Also nachdem in meiner damaligen Firma ich zunächst ja nicht an die Programmierung unserer Steuerungen ran gekommen bin, habe ich dort meinen "alten" Job also Schaltschrankbau, Inbetriebnahmen etc. weiter gemacht. Nach kurzer Zeit habe ich gemerkt das ich mich weiterentwickeln will und auf jedenfall mehr wissen in Sachen Elektrotechnik etc. erlangen will. Die Firma zu wechseln stand auch kurze Zeit auf dem Plan allerdings sind Kollegen, Arbeitsklima etc. hervorragend.... Deshalb beschloss ich meinen Techniker auf Abendschule zu machen. Meine Firma war von meinem Vorhaben angetan und sie versprachen mich zu unterstützen.

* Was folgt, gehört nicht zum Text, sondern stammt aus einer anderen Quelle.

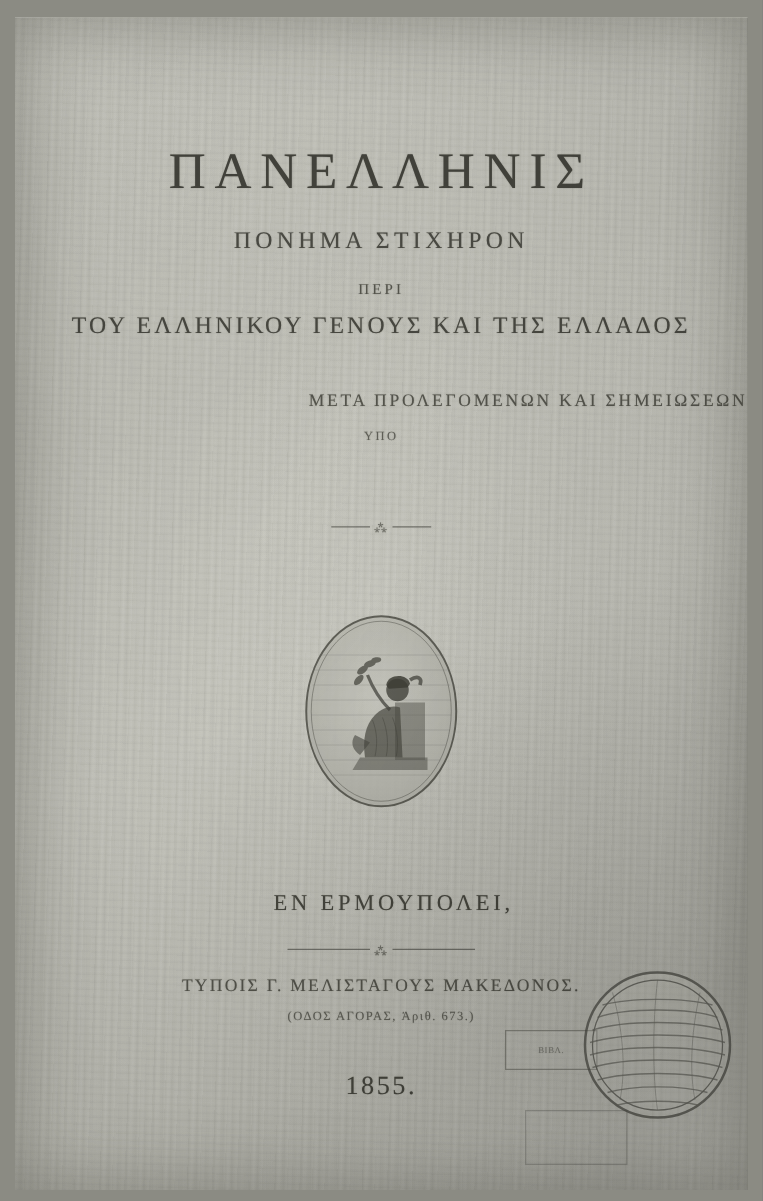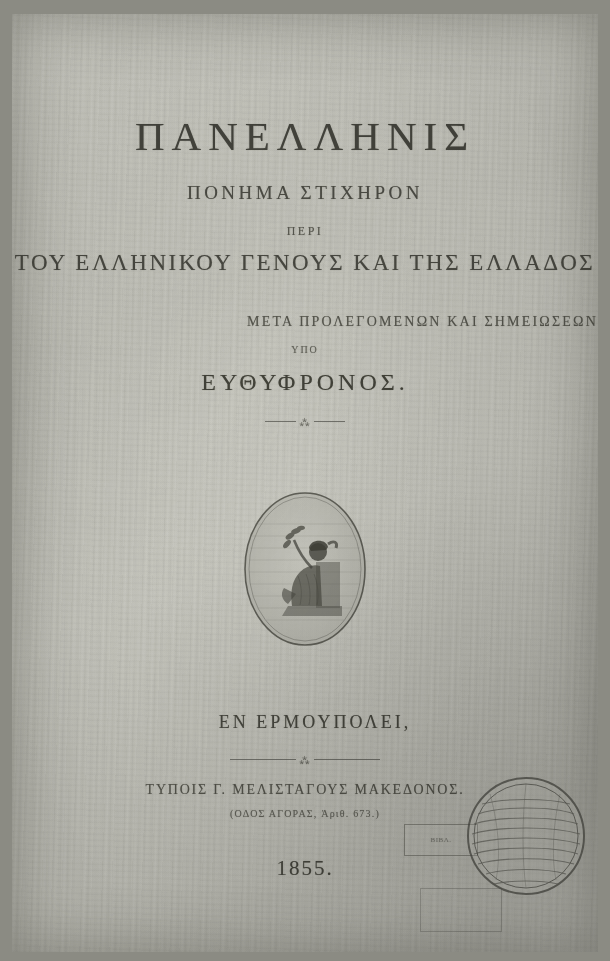--- a/index.html
+++ b/index.html
@@ -98,7 +98,7 @@
   .t-line1 {
     position: absolute;
     top: 236px; left: 0; right: 0;
-    font-size: 23px;
+    font-size: 19px;
     letter-spacing: 2.5px;
     color: #3c3c35;
     opacity: .9;

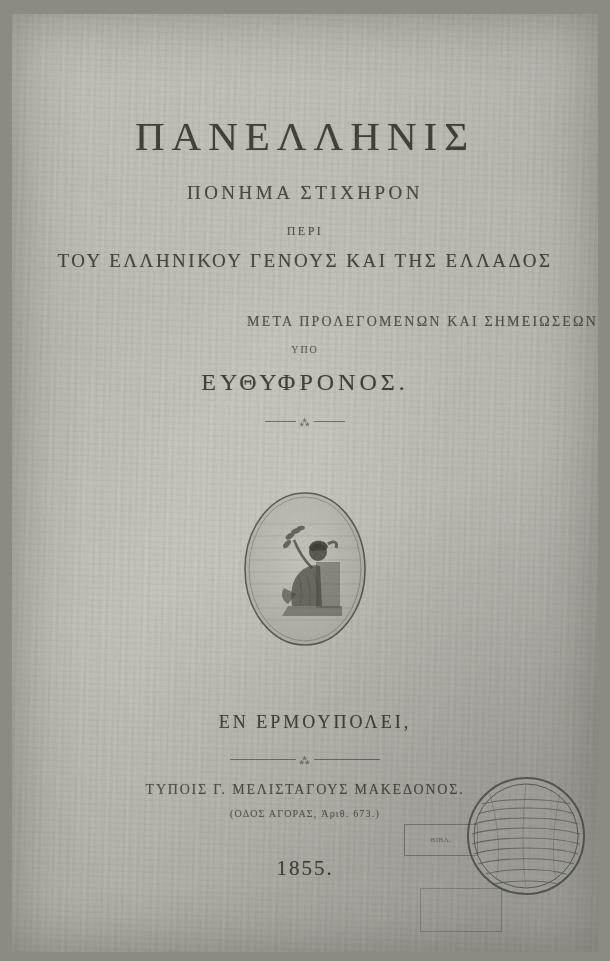--- a/index.html
+++ b/index.html
@@ -263,7 +263,6 @@
 
       <div class="t-ypo">ΥΠΟ</div>
 
-      <div class="t-author">ΕΥΘΥΦΡΟΝΟΣ.</div>
 
       <div class="rule-orn" id="orn1">
         <span>⁂</span>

Unterstützung soweit das ich während der 4 Jahre Schule nicht auf Montage muß. 
Da ich nun durchgehend mich im Schaltschrankbau befand und meine anderen Kollegen sehr viel unterwegs auf Inbetriebnahmen waren, war ich der einzige in der Werkstatt der unsere Schränke nicht nur bauen sondern auch prüfen  konnte. 
Unser Programmierer bemerkte das ich durch meinen SPS-Techniker gut mit den SPS-Programmen von ihn klarkam und so schrieb er zwar weiterhin die Programme, allerdings gab er sie mir, ich prüfte die Steuerungen und änderte Fehler bzw. Programmierte kleinigkeiten um, er sah drüber und gab sein ok bzw. Feedback. Also genau das was ich damals suchte....
Mittlerweile lässt unserer Programmierer mich mehr und mehr selbstständig arbeiten, vorallem wenn es um neue Bauteile geht die wir einsetzten. Somit komm ich zurzeit in den Genuss einen Silflow FC070 einzubinden...

Danke für eure Beiträge damals und ich kann allen nur de Tip geben das manchmal die Zeit für einen Arbeitet.

Gruß Maggi


----------